Exa-, Peta-, Tera-scale Informatics: Are *YOU* in the cloud yet?


One of the aspects of my job over the last few years, both at Sanger and now at Oxford Nanopore Technologies has been the management of tera-, verging on peta- scale data on a daily basis.

Various methods of handling filesystems this large have been around for a while now and I won’t go into them here. Building these filesystems is actually fairly straightforward as most of them are implemented as regular, repeatable units – great for horizontal scale-out.

No, what makes this a difficult problem isn’t the sheer volume of data, it’s the amount of churn. Churn can be defined as the rate at which new files are added and old files are removed.

To illustrate – when I left Sanger, if memory serves, we were generally recording around a terabyte of new data a day. The staging area there was around 0.5 Petabytes (using the Lustre filesystem) but didn’t balance correctly across the many disks. This meant we had to keep the utilised space below around 90% for fear of filling up an individual storage unit (and leading to unexpected errors). Ok, so that’s 450TB. That left 45 days of storage – one and a half months assuming no slack.

Fair enough. Sort of. collect the data onto the staging area, analyse it there and shift it off. Well, that’s easier said than done – you can shift it off onto slower, cheaper storage but that’s generally archival space so ideally you only keep raw data. If the raw data are too big then you keep the primary analysis and ditch the raw. But there’s a problem with that:

  • lots of clever people want to squeeze as much interesting stuff out of the raw data as possible using new algorithms.
  • They also keep finding things wrong with the primary analyses and so want to go back and reanalyse.
  • Added to that there are often problems with the primary analysis pipeline (bleeding-edge software bugs etc.).
  • That’s not mentioning the fact that nobody ever wants to delete anything

As there’s little or no slack in the system, very often people are too busy to look at their own data as soon as it’s analysed so it might sit there broken for a week or four. What happens then is there’s a scrum for compute-resources so they can analyse everything before the remaining 2-weeks of staging storage is up. Then even if there are problems found it can be too late to go back and reanalyse because there’s a shortage of space for new runs and stopping the instruments running because you’re out of space is a definite no-no!

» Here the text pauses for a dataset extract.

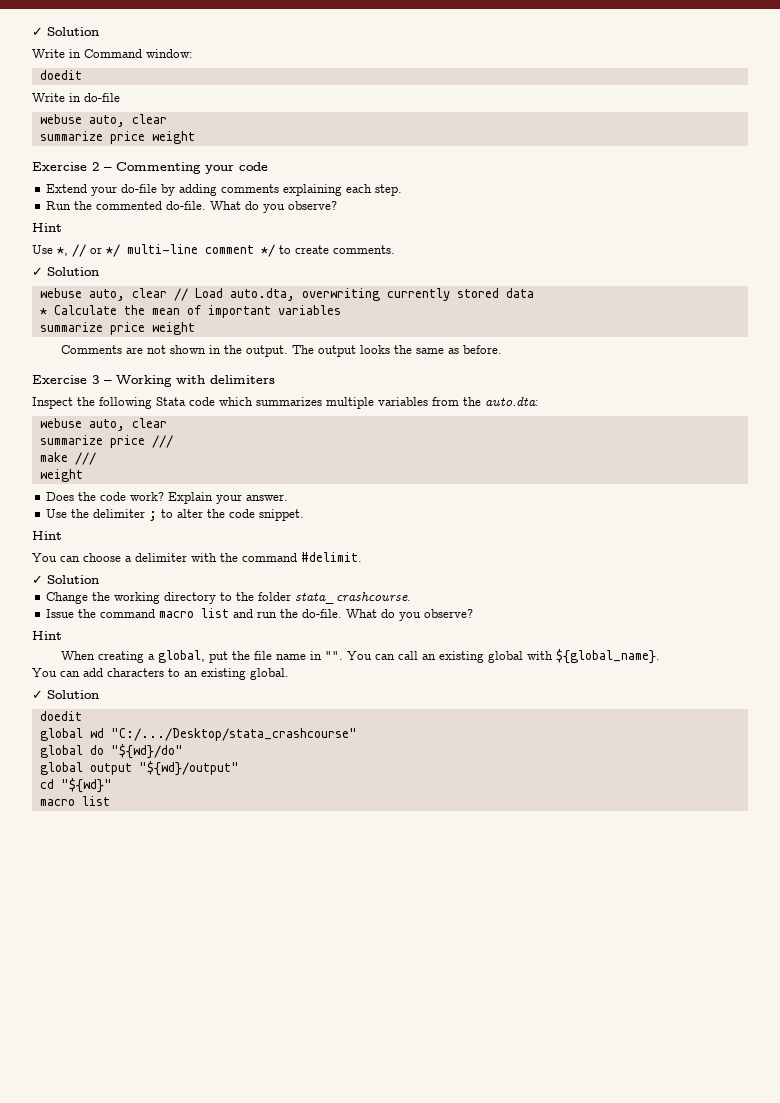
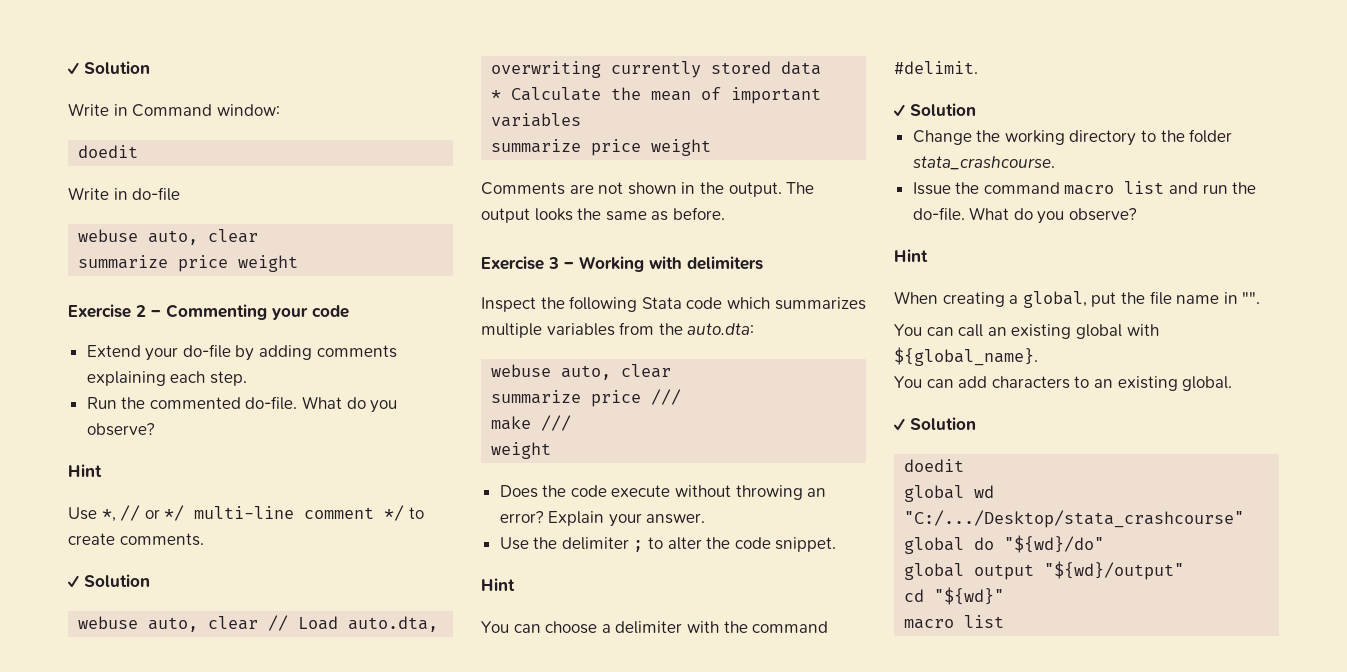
- Does the code work?
+ Does the code execute without throwing an error?
- When creating a global, put the file name in "". You can call an existing global with ${global_name}.
+ When creating a global, put the file name in "".
+ You can call an existing global with ${global_name}.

What the heck? Organisationally this isn’t cool at all. Situations like this are only going to worsen! The technologies are improving all the time – run-times are increasing, read-lengths are increasing, base-quality is increasing, analysis is becoming better and more instruments are becoming available to more people who are using them for more things. That’s a many, many-fold increase in storage requirements.

So how to fix it? Well I can think of at least one pretty good way. Don’t invest in on-site long-term staging- or scratch-storage. If you’re worried by all means sort out an awesome backup system but nearline it or offline to a decent tape archive or something and absolutely do not allow user-access. Instead of long-term staging storage buy your company the fattest Internet pipe it can handle. Invest in connectivity, then simply invest in cloud storage. There are enough providers out there now to make this a competitive and interesting marketplace with opportunities for economies of scale.

What does this give you? Well, many benefits – here are a few:

  • virtually unlimited storage
  • only pay for what you use
  • accountable costs – know exactly how much each project needs to invest
  • managed by storage experts
  • flexible computing attached to storage on-demand
  • no additional power overheads
  • no additional space overheads

Most of those I more-or-less take for granted these days. The one I find interesting at the moment is the costing issue. It can be pretty hard to hold one centralised storage area accountable for different groups – they’ll often pitch in for proportion of the whole based on their estimated use compared to everyone else. With accountable storage offered by the cloud each group can manage and pay for their own space. The costs are transparent to them and the responsibility has been delegated away from central management. I think that’s an extremely attractive prospect!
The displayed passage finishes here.